Modification records

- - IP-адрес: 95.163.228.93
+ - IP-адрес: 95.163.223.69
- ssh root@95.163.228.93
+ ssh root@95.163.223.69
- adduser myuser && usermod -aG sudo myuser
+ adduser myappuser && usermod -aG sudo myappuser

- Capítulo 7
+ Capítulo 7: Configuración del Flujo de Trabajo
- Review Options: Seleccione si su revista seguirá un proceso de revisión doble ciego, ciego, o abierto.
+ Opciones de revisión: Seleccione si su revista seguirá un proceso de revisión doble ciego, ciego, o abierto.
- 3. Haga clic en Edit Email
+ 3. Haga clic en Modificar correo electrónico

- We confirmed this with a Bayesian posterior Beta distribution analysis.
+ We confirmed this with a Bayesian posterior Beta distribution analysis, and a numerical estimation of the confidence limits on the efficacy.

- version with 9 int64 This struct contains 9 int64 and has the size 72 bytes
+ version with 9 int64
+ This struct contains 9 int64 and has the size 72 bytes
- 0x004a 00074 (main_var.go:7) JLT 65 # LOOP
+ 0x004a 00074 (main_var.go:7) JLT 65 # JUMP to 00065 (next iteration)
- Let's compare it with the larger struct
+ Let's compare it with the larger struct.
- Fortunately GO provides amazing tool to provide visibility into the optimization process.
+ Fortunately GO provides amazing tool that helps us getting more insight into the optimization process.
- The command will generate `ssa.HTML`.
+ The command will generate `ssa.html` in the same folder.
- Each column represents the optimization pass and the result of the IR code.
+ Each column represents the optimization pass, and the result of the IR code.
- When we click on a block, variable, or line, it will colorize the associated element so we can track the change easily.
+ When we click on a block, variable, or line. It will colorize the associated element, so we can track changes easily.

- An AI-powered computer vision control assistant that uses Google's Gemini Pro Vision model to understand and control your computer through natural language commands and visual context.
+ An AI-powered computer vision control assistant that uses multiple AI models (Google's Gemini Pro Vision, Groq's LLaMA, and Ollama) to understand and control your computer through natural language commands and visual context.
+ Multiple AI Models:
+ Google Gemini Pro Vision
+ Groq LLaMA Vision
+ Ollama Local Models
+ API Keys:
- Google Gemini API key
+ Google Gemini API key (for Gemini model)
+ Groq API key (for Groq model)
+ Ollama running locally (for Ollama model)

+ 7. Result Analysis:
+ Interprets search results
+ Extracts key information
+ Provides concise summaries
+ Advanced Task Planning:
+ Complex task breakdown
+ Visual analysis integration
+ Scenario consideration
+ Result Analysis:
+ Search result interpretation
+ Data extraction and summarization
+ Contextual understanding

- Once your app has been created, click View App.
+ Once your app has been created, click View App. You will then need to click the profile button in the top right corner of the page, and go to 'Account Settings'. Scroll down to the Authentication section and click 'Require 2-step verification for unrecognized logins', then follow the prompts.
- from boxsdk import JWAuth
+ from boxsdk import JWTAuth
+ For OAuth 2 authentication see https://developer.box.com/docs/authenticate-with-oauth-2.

→ WORK REQUEST: Go through the records above and repeat each one exactly.

→ ANSWER BOX:
- - IP-адрес: 95.163.228.93
+ - IP-адрес: 95.163.223.69
- ssh root@95.163.228.93
+ ssh root@95.163.223.69
- adduser myuser && usermod -aG sudo myuser
+ adduser myappuser && usermod -aG sudo myappuser

- Capítulo 7
+ Capítulo 7: Configuración del Flujo de Trabajo
- Review Options: Seleccione si su revista seguirá un proceso de revisión doble ciego, ciego, o abierto.
+ Opciones de revisión: Seleccione si su revista seguirá un proceso de revisión doble ciego, ciego, o abierto.
- 3. Haga clic en Edit Email
+ 3. Haga clic en Modificar correo electrónico

- We confirmed this with a Bayesian posterior Beta distribution analysis.
+ We confirmed this with a Bayesian posterior Beta distribution analysis, and a numerical estimation of the confidence limits on the efficacy.

- version with 9 int64 This struct contains 9 int64 and has the size 72 bytes
+ version with 9 int64
+ This struct contains 9 int64 and has the size 72 bytes
- 0x004a 00074 (main_var.go:7) JLT 65 # LOOP
+ 0x004a 00074 (main_var.go:7) JLT 65 # JUMP to 00065 (next iteration)
- Let's compare it with the larger struct
+ Let's compare it with the larger struct.
- Fortunately GO provides amazing tool to provide visibility into the optimization process.
+ Fortunately GO provides amazing tool that helps us getting more insight into the optimization process.
- The command will generate `ssa.HTML`.
+ The command will generate `ssa.html` in the same folder.
- Each column represents the optimization pass and the result of the IR code.
+ Each column represents the optimization pass, and the result of the IR code.
- When we click on a block, variable, or line, it will colorize the associated element so we can track the change easily.
+ When we click on a block, variable, or line. It will colorize the associated element, so we can track changes easily.

- An AI-powered computer vision control assistant that uses Google's Gemini Pro Vision model to understand and control your computer through natural language commands and visual context.
+ An AI-powered computer vision control assistant that uses multiple AI models (Google's Gemini Pro Vision, Groq's LLaMA, and Ollama) to understand and control your computer through natural language commands and visual context.
+ Multiple AI Models:
+ Google Gemini Pro Vision
+ Groq LLaMA Vision
+ Ollama Local Models
+ API Keys:
- Google Gemini API key
+ Google Gemini API key (for Gemini model)
+ Groq API key (for Groq model)
+ Ollama running locally (for Ollama model)

+ 7. Result Analysis:
+ Interprets search results
+ Extracts key information
+ Provides concise summaries
+ Advanced Task Planning:
+ Complex task breakdown
+ Visual analysis integration
+ Scenario consideration
+ Result Analysis:
+ Search result interpretation
+ Data extraction and summarization
+ Contextual understanding

- Once your app has been created, click View App.
+ Once your app has been created, click View App. You will then need to click the profile button in the top right corner of the page, and go to 'Account Settings'. Scroll down to the Authentication section and click 'Require 2-step verification for unrecognized logins', then follow the prompts.
- from boxsdk import JWAuth
+ from boxsdk import JWTAuth
+ For OAuth 2 authentication see https://developer.box.com/docs/authenticate-with-oauth-2.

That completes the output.